Alle 14.01, su un sito Internet, compare il nome che tutti hanno ormai già sulla bocca - Al Qaida - con la sua prosa folle: «La Gran Bretagna sta ora bruciando con paura, terrore e panico», si legge nel comunicato che riserva minacce anche all’Italia. Un delirio al quale reagisce immediatamente, alle 14.05, il primo ministro inglese, con un messaggio duro e determinato rivolto ai «portatori di morte». Aggiunge che raggiungerà Londra in elicottero (dove arriva alle 16.40), per prendere direttamente visione dell’accaduto. Poi, annuncia, «ritornerò a Gleneagles», in Scozia, «perché il G8 deve andare avanti».
Alle 16, in una città impaurita ma composta, dove la gente obbedisce disciplinatamente alla raccomandazione delle autorità di rimanere in casa, o cerca con rassegnazione di farvi ritorno a piedi, vengono riaperte le prime tre stazioni della metropolitana: Victoria, Euston e Paddington. Una decisione che dimostra da un lato l’efficienza della macchina dei soccorsi e che dall’altro serve a riportare alla normalità la capitale ferita e frastornata.

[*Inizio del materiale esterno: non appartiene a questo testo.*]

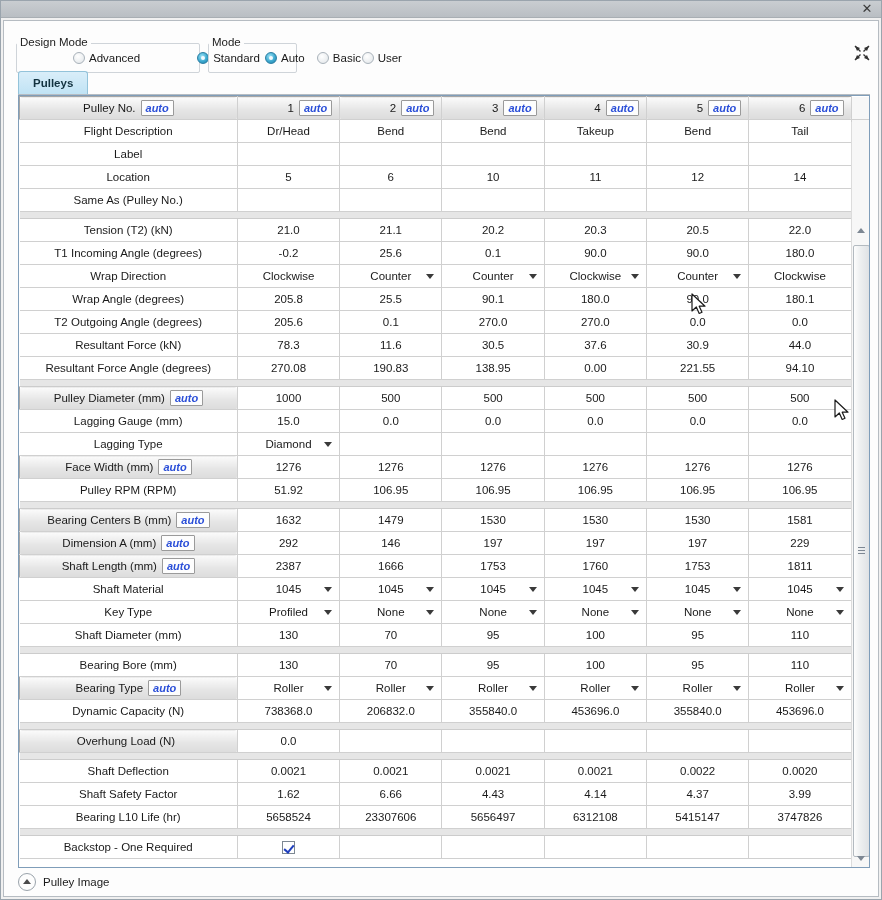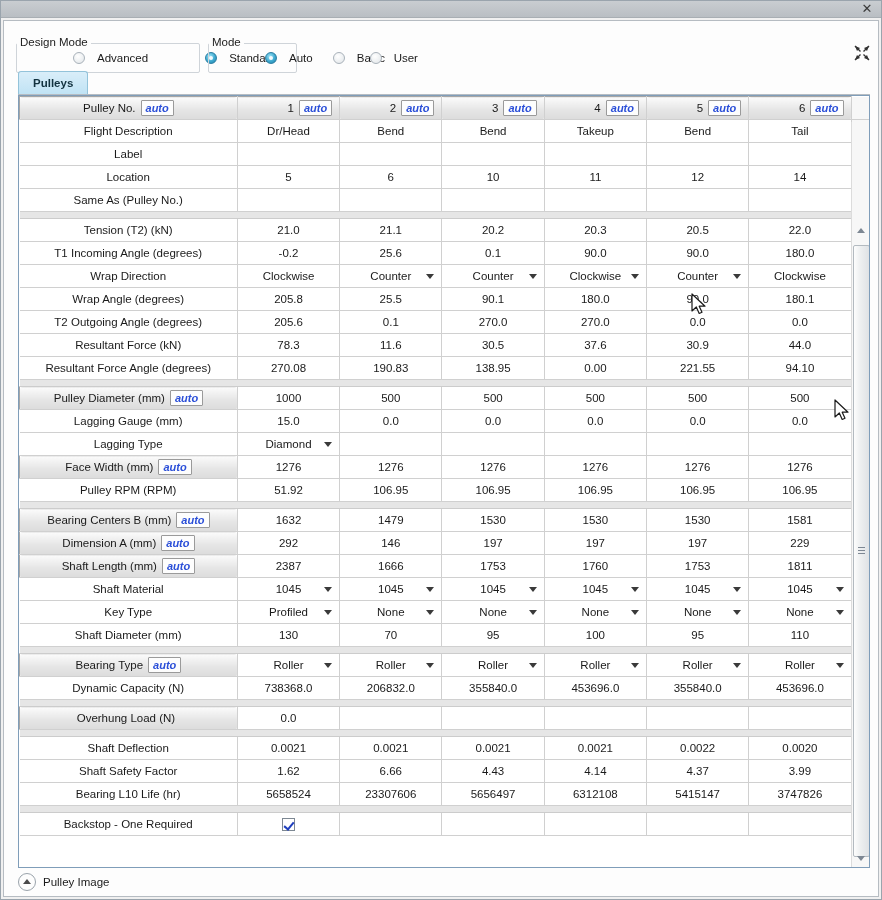--- a/index.html
+++ b/index.html
@@ -51,21 +51,21 @@
   .groupbox .gb-title{
     position:absolute;top:-8px;left:0;
     background:#fdfdfd;padding:0 3px;
     font-size:11.5px;color:#222;white-space:nowrap;
   }
   .gb-body{
     display:flex;align-items:center;height:100%;
     padding:0 8px;gap:9px;
   }
   .radio{
-    display:flex;align-items:center;gap:12px;cursor:pointer;white-space:nowrap;padding-left:48px;
+    display:flex;align-items:center;gap:4px;cursor:pointer;white-space:nowrap;padding-left:48px;
   }
   .radio .dot{
     width:12px;height:12px;border-radius:50%;
     background:radial-gradient(circle at 40% 35%, #ffffff 0%, #eceff1 60%, #dfe3e6 100%);
     border:1px solid #a9b2ba;
     box-sizing:border-box;position:relative;flex:0 0 12px;
   }
   .radio.checked .dot{
     background:radial-gradient(circle at 40% 35%, #9fe4f7 0%, #3da9cf 55%, #1e7fa8 100%);
     border:1px solid #2b7fa4;
@@ -683,20 +683,30 @@
               <td class="lbl"></td>
               <td></td>
               <td></td>
               <td></td>
               <td></td>
               <td></td>
               <td></td>
               <td></td>
             </tr>
             <tr>
+              <td class="lbl"><span>Bearing Bore (mm)</span></td>
+              <td><span>130</span></td>
+              <td><span>70</span></td>
+              <td><span>95</span></td>
+              <td><span>100</span></td>
+              <td><span>95</span></td>
+              <td><span>110</span></td>
+              <td style="border-right: none; background: rgb(247, 247, 247);"></td>
+            </tr>
+            <tr>
               <td class="lbl hdr">
                 <div class="hdr-inner rowhdr">
                   <span class="hdr-label">Bearing Type</span>
                   <span class="auto-badge">auto</span>
                 </div>
               </td>
               <td class="blue">
                 <div class="cellcombo">
                   <span class="val">Roller</span>
                   <span class="arrow"></span>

Alle 16.05 Scotland Yard crea una linea telefonica diretta per avere informazioni sulle centinaia di feriti ospitati negli ospedali della città e poco dopo, alle 16.25, in una conferenza stampa, annuncia che «non c’è più nessuno sotto terra». Ovvero, precisa il portavoce della polizia di Sua Maestà, sono stati raccolti i morti e ricoverati i feriti. Non solo: sono stati evacuati dai tunnel delle linee metropolitane tutti i passeggeri che vi erano rimasti bloccati, molti al buio e quasi sempre senza possibilità di ricevere o dare notizie. E parte la caccia agli assassini.

«Una strage con il marchio di Al Qaida» è l’analisi del ministro degli Esteri Jack Straw.